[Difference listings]
"""

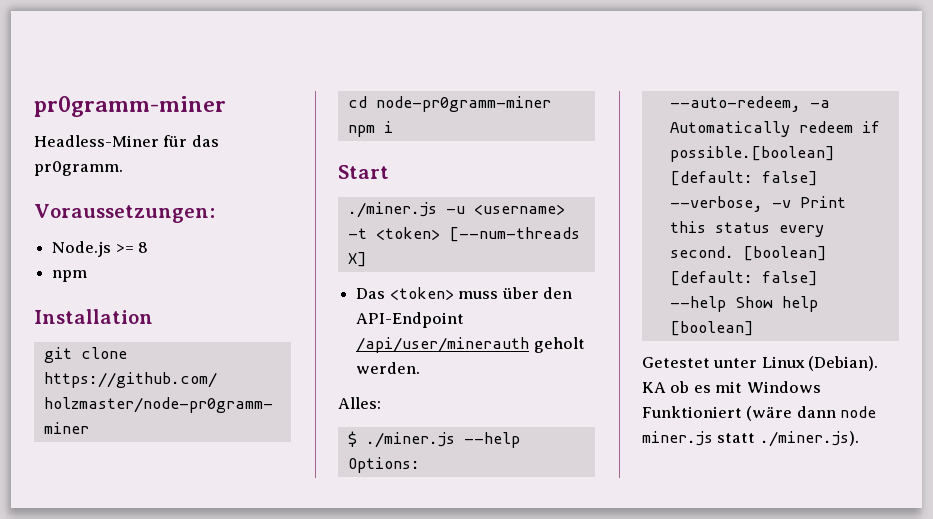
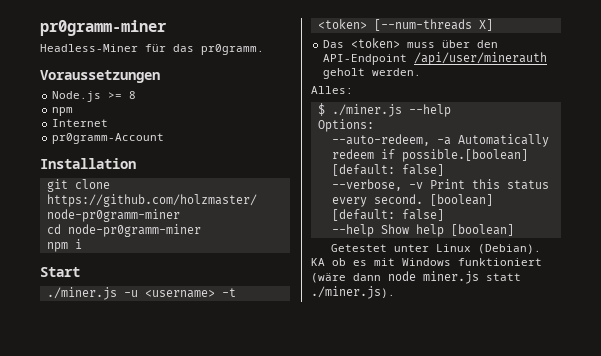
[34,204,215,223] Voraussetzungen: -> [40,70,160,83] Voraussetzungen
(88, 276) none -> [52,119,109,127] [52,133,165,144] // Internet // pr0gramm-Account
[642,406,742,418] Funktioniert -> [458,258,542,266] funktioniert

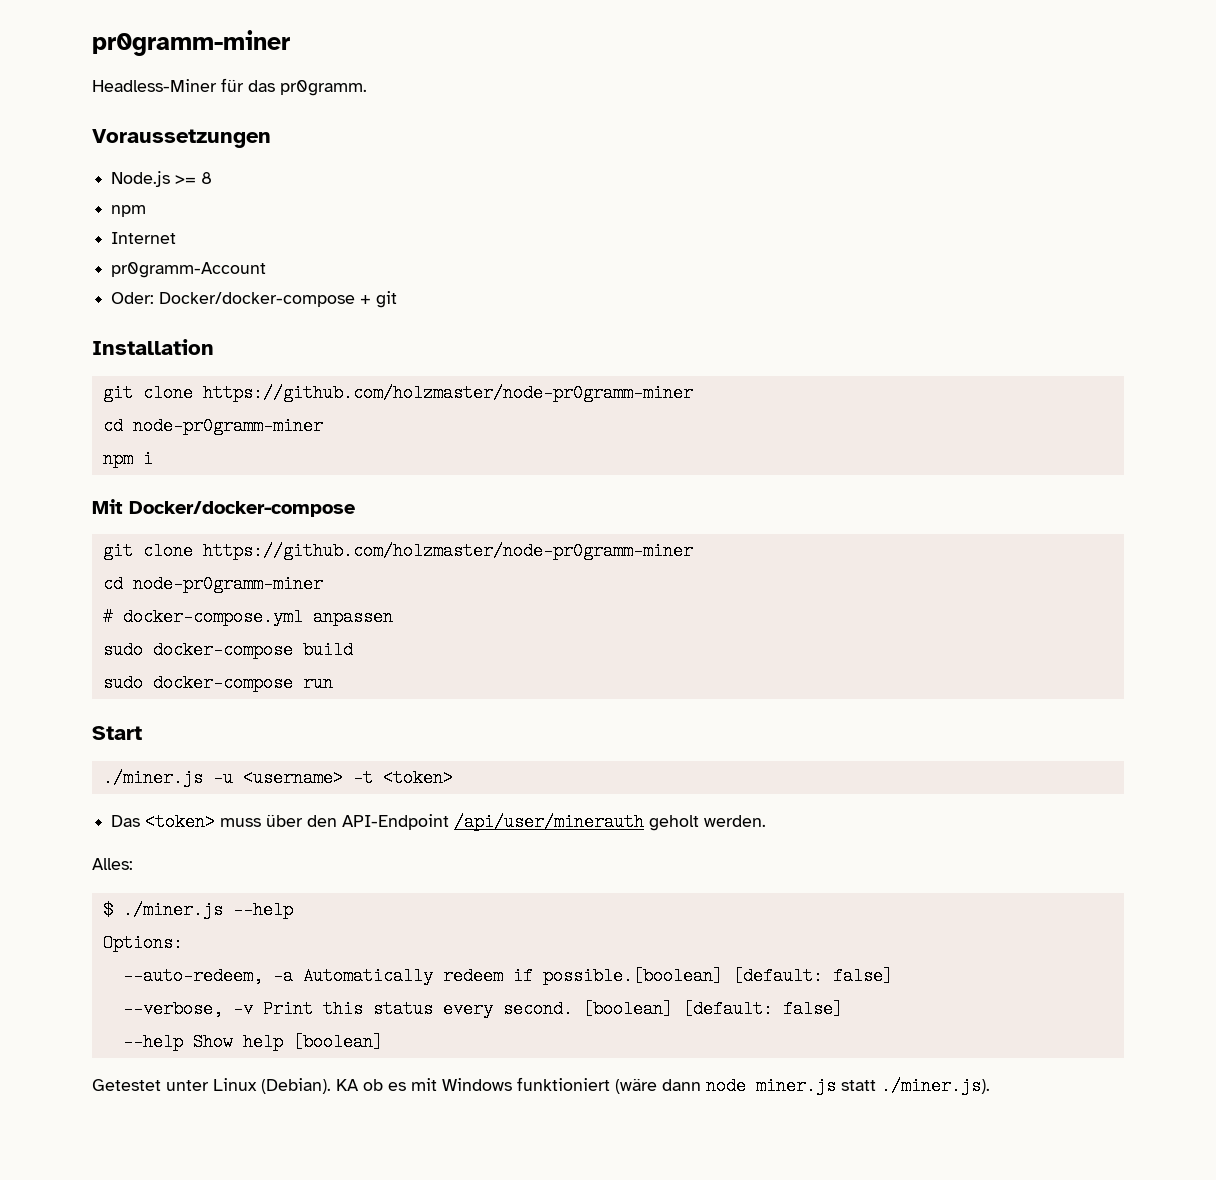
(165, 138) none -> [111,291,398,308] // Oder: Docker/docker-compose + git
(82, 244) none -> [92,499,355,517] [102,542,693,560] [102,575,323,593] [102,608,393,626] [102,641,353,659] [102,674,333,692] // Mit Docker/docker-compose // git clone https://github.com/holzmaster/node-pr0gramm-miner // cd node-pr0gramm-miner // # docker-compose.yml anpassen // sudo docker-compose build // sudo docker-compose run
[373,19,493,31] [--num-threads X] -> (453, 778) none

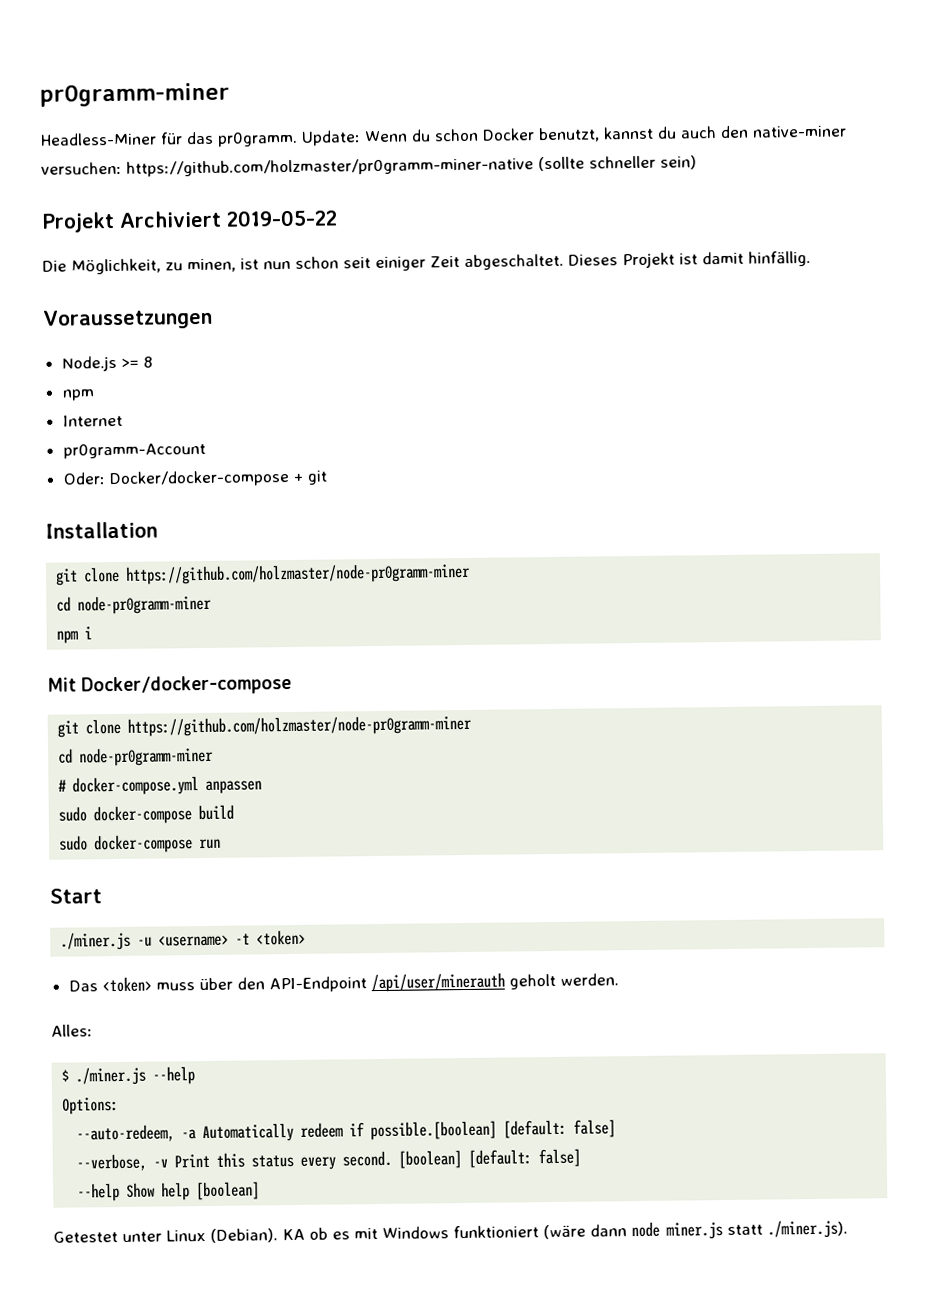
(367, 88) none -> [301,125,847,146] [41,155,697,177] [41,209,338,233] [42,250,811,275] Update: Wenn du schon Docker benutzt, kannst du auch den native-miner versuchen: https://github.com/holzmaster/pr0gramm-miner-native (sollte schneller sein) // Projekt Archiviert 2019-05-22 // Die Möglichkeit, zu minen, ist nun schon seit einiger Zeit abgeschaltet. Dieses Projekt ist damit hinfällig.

"""

> Try it:
Copy out, in full, each line above that has the word "holzmaster" in it.

> Answer to the exercise:
(82, 244) none -> [92,499,355,517] [102,542,693,560] [102,575,323,593] [102,608,393,626] [102,641,353,659] [102,674,333,692] // Mit Docker/docker-compose // git clone https://github.com/holzmaster/node-pr0gramm-miner // cd node-pr0gramm-miner // # docker-compose.yml anpassen // sudo docker-compose build // sudo docker-compose run
(367, 88) none -> [301,125,847,146] [41,155,697,177] [41,209,338,233] [42,250,811,275] Update: Wenn du schon Docker benutzt, kannst du auch den native-miner versuchen: https://github.com/holzmaster/pr0gramm-miner-native (sollte schneller sein) // Projekt Archiviert 2019-05-22 // Die Möglichkeit, zu minen, ist nun schon seit einiger Zeit abgeschaltet. Dieses Projekt ist damit hinfällig.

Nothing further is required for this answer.